Le gouvernement français n'aura pas résisté longtemps au poids des images des boat people kurdes regroupés depuis samedi dans un camp militaire de Fréjus, classé «zone d'attente» par un arrêté préfectoral (Le Temps du 20 février). De fait, les naufragés de l'East Sea, débarqués en France, ne se trouvaient administrativement pas en territoire français.

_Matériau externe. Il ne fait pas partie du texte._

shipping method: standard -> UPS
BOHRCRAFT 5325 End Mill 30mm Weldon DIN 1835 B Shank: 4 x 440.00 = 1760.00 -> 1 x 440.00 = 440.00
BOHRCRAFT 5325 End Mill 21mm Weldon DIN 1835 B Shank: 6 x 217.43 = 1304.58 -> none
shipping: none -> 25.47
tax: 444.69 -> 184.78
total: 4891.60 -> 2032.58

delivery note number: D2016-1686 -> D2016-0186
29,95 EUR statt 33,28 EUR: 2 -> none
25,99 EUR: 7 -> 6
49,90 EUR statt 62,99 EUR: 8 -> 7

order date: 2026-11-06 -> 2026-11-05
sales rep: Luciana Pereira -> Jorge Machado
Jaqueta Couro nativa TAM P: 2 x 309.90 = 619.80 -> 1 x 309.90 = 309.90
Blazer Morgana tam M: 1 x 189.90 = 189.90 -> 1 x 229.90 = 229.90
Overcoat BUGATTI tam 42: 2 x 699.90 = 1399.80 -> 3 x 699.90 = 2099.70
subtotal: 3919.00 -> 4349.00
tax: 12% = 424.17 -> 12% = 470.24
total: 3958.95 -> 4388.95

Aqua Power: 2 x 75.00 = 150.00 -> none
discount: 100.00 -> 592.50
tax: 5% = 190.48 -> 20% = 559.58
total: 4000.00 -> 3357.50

Une subtilité juridique qui laissait entrevoir le maintien de ces 910 réfugiés pendant vingt jours à l'intérieur du camp militaire du 21e RIMA. Cette situation devenait de plus en plus difficile à gérer pour les pouvoirs publics, un peu surpris par l'élan de solidarité et l'émotion soulevée par le calvaire de ces premiers boat-people jamais échoués en France. De plus, les associations humanitaires comme le MRAP, la Cimade, relayées par des avocats et les associations kurdes, commençaient à s'inquiéter de la procédure exceptionnelle et compliquée appliquée aux 910 réfugiés. Le gouvernement a entendu. Hier en fin d'après-midi, rebondissement: dans un communiqué, le Ministère de l'intérieur annonçait sa décision de délivrer un sauf-conduit aux Kurdes irakiens échoués samedi dernier à Saint- Raphaël. Autrement dit, dès hier soir, la majorité des personnes regroupées au camp de Fréjus – les Kurdes irakiens seraient environ 900 sur les 910 réfugiés – devait pouvoir circuler librement. Et donc de quitter le camp où leur situation, parqués derrière des grillages, commençait à être un peu difficile.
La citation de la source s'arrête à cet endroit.